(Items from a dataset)
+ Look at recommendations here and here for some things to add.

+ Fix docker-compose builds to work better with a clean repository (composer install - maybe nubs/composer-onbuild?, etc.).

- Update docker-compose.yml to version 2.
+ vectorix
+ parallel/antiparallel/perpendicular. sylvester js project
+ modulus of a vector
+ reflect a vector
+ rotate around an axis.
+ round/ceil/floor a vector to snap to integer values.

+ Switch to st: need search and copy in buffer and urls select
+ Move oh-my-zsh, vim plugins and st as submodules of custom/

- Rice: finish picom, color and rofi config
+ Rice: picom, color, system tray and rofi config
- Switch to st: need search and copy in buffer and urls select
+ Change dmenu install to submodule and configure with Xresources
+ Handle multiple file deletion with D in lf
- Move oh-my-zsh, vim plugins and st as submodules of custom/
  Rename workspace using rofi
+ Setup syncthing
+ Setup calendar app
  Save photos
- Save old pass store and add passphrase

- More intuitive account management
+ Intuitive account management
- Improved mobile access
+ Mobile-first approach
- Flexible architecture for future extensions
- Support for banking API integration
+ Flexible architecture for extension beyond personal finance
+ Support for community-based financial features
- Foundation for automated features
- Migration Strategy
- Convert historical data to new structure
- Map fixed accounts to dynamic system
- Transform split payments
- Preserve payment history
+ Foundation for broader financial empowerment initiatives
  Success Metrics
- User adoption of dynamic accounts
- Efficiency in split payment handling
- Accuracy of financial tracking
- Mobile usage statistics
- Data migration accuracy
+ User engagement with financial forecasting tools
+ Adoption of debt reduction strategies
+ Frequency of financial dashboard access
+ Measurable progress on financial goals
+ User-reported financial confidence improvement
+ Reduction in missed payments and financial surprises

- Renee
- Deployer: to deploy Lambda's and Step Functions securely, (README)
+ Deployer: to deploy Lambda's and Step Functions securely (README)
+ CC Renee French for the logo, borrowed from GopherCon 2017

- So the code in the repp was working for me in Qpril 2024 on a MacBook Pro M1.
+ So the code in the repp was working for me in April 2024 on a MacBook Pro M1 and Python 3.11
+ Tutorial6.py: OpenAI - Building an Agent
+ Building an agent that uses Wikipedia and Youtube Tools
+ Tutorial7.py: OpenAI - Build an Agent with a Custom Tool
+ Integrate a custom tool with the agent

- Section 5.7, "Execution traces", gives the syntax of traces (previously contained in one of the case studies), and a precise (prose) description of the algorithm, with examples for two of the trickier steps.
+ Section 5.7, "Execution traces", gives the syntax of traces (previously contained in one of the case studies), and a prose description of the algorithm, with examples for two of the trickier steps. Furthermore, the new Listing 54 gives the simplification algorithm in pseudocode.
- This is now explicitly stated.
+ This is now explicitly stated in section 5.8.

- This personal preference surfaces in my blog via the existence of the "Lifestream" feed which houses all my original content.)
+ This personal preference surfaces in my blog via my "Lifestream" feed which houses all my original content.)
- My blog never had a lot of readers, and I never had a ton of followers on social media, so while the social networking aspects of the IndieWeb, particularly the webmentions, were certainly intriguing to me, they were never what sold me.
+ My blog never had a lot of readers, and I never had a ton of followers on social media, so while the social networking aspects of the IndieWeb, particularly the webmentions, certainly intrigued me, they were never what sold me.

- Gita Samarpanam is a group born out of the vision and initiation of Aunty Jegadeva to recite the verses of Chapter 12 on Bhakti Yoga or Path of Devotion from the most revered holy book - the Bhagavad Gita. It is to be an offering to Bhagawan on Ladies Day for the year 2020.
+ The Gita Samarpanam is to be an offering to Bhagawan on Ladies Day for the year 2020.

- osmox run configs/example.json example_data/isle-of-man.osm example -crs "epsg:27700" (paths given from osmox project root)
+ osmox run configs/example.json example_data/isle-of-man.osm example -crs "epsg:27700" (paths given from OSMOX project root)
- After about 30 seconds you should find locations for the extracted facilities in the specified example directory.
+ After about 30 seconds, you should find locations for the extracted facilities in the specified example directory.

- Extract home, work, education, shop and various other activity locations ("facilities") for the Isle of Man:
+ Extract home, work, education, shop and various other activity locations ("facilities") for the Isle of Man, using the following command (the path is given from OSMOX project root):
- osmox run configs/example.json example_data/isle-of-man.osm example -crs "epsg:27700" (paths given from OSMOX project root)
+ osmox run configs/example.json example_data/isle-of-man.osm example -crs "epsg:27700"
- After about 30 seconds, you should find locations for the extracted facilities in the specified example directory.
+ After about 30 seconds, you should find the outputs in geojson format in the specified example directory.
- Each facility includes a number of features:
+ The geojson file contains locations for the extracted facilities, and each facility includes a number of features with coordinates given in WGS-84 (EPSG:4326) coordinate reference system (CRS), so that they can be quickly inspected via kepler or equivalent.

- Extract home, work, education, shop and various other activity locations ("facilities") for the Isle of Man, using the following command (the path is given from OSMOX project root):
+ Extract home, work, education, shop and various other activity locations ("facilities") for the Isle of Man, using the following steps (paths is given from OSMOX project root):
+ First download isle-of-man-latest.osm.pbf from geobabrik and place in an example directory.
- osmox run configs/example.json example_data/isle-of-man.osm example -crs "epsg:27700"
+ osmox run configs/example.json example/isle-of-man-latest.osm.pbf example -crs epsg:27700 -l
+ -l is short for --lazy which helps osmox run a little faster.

Try it
Which lines run from the one containing "an example directory." to the end of the entries above? Print them exactly, both ends included, and nothing else.

Expected answer
+ First download isle-of-man-latest.osm.pbf from geobabrik and place in an example directory.
- osmox run configs/example.json example_data/isle-of-man.osm example -crs "epsg:27700"
+ osmox run configs/example.json example/isle-of-man-latest.osm.pbf example -crs epsg:27700 -l
+ -l is short for --lazy which helps osmox run a little faster.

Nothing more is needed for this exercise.